When she had gone, Sally, amused but rather perturbed, exclaimed:
“Well, really, Aunt Adela! Chasing away my visitors like that! What on earth’s the matter?”
“This,” said Mrs. Bradley. “I want you to tell me now, at once, without holding anything back, who it is that you suspected of the murders when I first came here to Willington, and who, if anybody, you suspect now.”
“Aunt Adela!”
“Come on, Sally,” said Stallard. “It’s important.”
“I didn’t suspect anyone. What makes you think I did?”
“Now, then! None of this ‘schoolgirl complexion’ stuff,” said Stallard sternly. “Come across with everything you know. And remember that we’re not at the end of the business. And, look here, young lady, why did you want to go and blow the gaff about those clothes the murderer took off that poor woman? I thought you’d respect my confidence, or
I wouldn’t have given it to you.”
“You shouldn’t have given it to her. You’re the prize babbler. She comes a poorish second,” said Mrs. Bradley.

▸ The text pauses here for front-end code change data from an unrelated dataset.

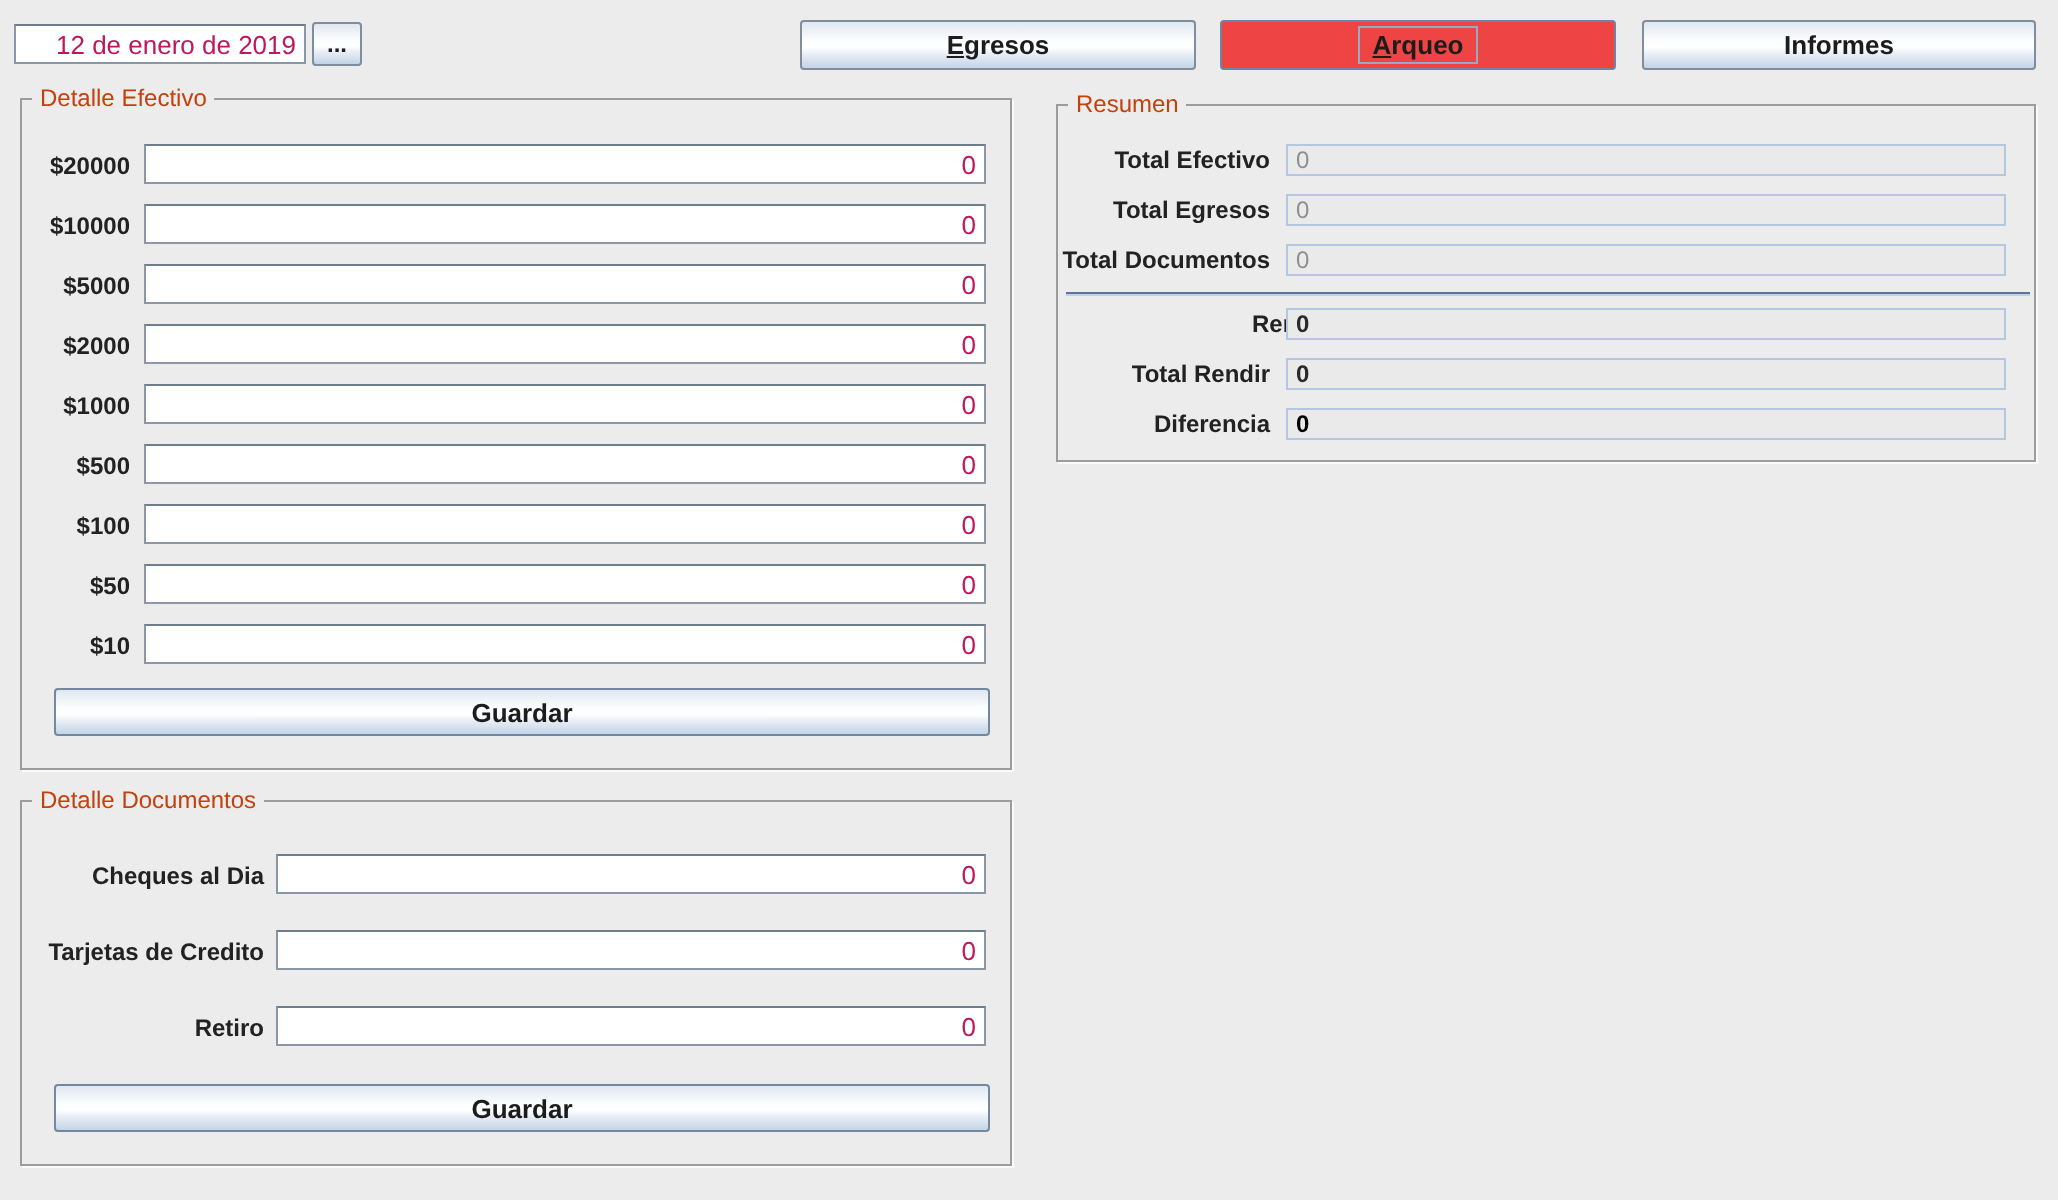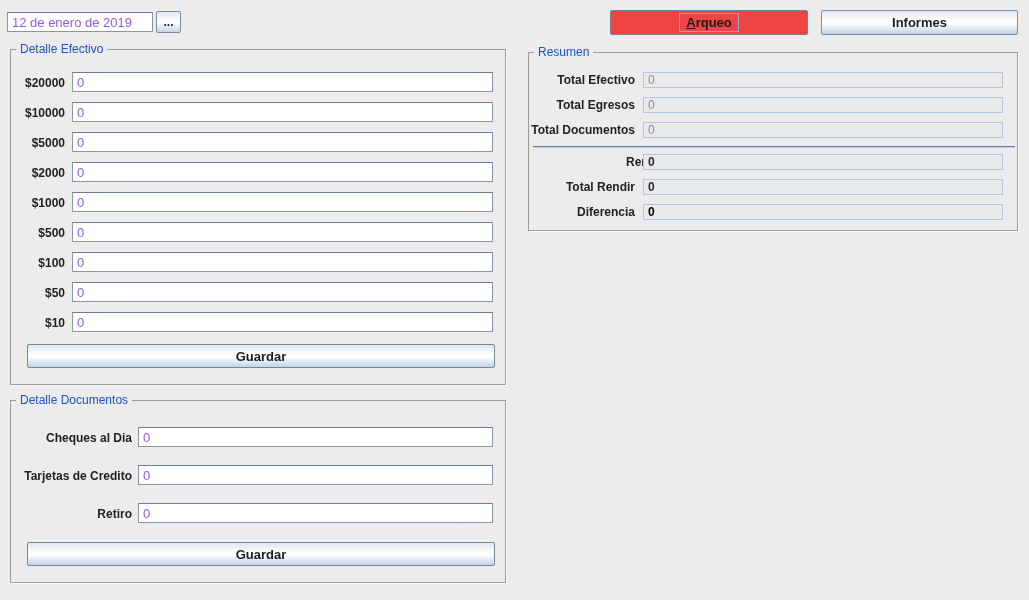--- a/index.html
+++ b/index.html
@@ -28,22 +28,23 @@
   .btn.small { font-size:12px; }
   .btn.guardar { border-color:#73889f; }
 
   
   .tf {
     position:absolute;
     background:#ffffff;
     border:1px solid #8a98a6;
     border-top-color:#6e7e8e;
     font-family:"Liberation Sans", sans-serif;
-    font-size:13px; color:#8b5cf6;
+    font-size:13px; color:#be185d;
     padding:0 4px;
+    text-align:right;
   }
 
   
   .sf {
     position:absolute;
     background:#eaeaea;
     border:1px solid #b5c6e0;
     font-size:12px; line-height:14px;
     color:#8e8e8e;
     padding:0 4px;
@@ -66,21 +67,21 @@
     position:absolute;
     border:1px solid #9c9c9c;
     box-shadow:1px 1px 0 #fafafa;
     background:transparent;
   }
   .panel-title {
     position:absolute;
     background:#ececec;
     padding:0 4px;
     font-size:12px; line-height:14px;
-    color:#1d4ed8;
+    color:#c2410c;
     white-space:nowrap;
   }
 
   
   .separator {
     position:absolute;
     height:2px;
     border-top:1px solid #5b74a2;
     border-bottom:1px solid #c5d1e1;
   }
@@ -88,20 +89,23 @@
 </head>
 <body>
 
 <div class="app">
 
   <input class="tf" style="left: 7px; top: 12px; width: 146px; height: 20px;" value="12 de enero de 2019">
   <button class="btn small" style="left:156px; top:11px; width:25px; height:22px;">
     <span class="cap">...</span>
   </button>
 
+  <button class="btn mnemonic" style="left:400px; top:10px; width:198px; height:25px;">
+    <span class="cap">Egresos</span>
+  </button>
   <button class="btn mnemonic pressed" style="left:610px; top:10px; width:198px; height:25px;">
     <span class="cap">Arqueo</span>
   </button>
   <button class="btn" style="left:821px; top:10px; width:197px; height:25px;">
     <span class="cap">Informes</span>
   </button>
 
   <div class="panel" style="left:10px; top:49px; width:496px; height:336px;"></div>
   <span class="panel-title" style="left:16px; top:42px;">Detalle Efectivo</span>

“Whom did you tell, you blinking little human budgerigar?” said Stallard, disregarding Mrs. Bradley’s rebuke.
“Only Pat, and she seemed to know already. I thought you’d told her yourself, she seemed to know so much about it.”

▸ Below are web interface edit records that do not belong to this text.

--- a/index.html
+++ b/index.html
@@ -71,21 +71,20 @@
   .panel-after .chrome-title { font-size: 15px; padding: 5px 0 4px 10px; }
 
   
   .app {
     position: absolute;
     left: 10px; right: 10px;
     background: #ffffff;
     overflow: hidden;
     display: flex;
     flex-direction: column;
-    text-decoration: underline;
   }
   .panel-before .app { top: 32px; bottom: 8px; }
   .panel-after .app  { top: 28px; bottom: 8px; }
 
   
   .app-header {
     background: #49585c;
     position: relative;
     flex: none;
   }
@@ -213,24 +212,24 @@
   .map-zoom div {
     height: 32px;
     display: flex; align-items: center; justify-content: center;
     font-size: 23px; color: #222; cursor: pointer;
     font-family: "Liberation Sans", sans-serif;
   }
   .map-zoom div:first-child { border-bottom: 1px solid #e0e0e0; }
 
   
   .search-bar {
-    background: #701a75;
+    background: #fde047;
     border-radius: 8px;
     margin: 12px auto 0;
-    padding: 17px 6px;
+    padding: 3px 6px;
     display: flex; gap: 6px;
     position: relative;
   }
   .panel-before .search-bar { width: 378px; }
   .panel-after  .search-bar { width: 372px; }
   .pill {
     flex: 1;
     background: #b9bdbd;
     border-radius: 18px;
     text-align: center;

“You told Pat! You let Pat bluff you into telling her the one thing you ought not to have told anybody?” Stallard’s voice reached an almost adolescent squeal of indignation and self-blame. “Don’t you know, you wretched booby, that to tell a reporter anything is to tell the world? I wonder you hadn’t more sense! But there! As your aunt says, it’s all my fault. Well, between us, young woman, I think we’ve mucked my case.”
“Oh, Ronald, no!”
“Yes, we have. These clothes were to have been our biggest clue. Don’t you see that once we’d found them we could have given somebody the deuce of a lot of explaining to do? And in explanations made to the police, a whole lot of things come out that the explainers don’t always intend.”
“Well, you shouldn’t have told me,” said Sally. “Aunt Adela, why did you want to know whether Miss Montgomery had had anything to eat or drink here? You weren’t thinking…? Surely you weren’t thinking of poison?”
“I am responsible for you to your mother. Her own inclination is to send you away again, you know.”
“I think I’ll go to Grandma’s. It’s a nice long way from here. I wish you’d come with me, Aunt Adela.”
“I should like to, child, but it’s impossible. You had better go with Ronald.”
“Here!” said Stallard. “I don’t know…”
“It’s in Scotland. You’re the only person I know who can get enough petrol,” said Mrs. Bradley rapidly. “And it certainly isn’t safe for Sally to go by train. You’ve made this mess, between you, and you must deal with the consequences. Get a move on, and don’t let Sally out of your sight until you get at least to Stamford. Good-bye. Sally will direct you after you get to Ballater.”
“Ballater!” moaned the inspector. “Well, she’ll have to wait at the police station whilst I make my arrangements, and she’ll have to wait at my digs, and…damn it, it’s not respectable.”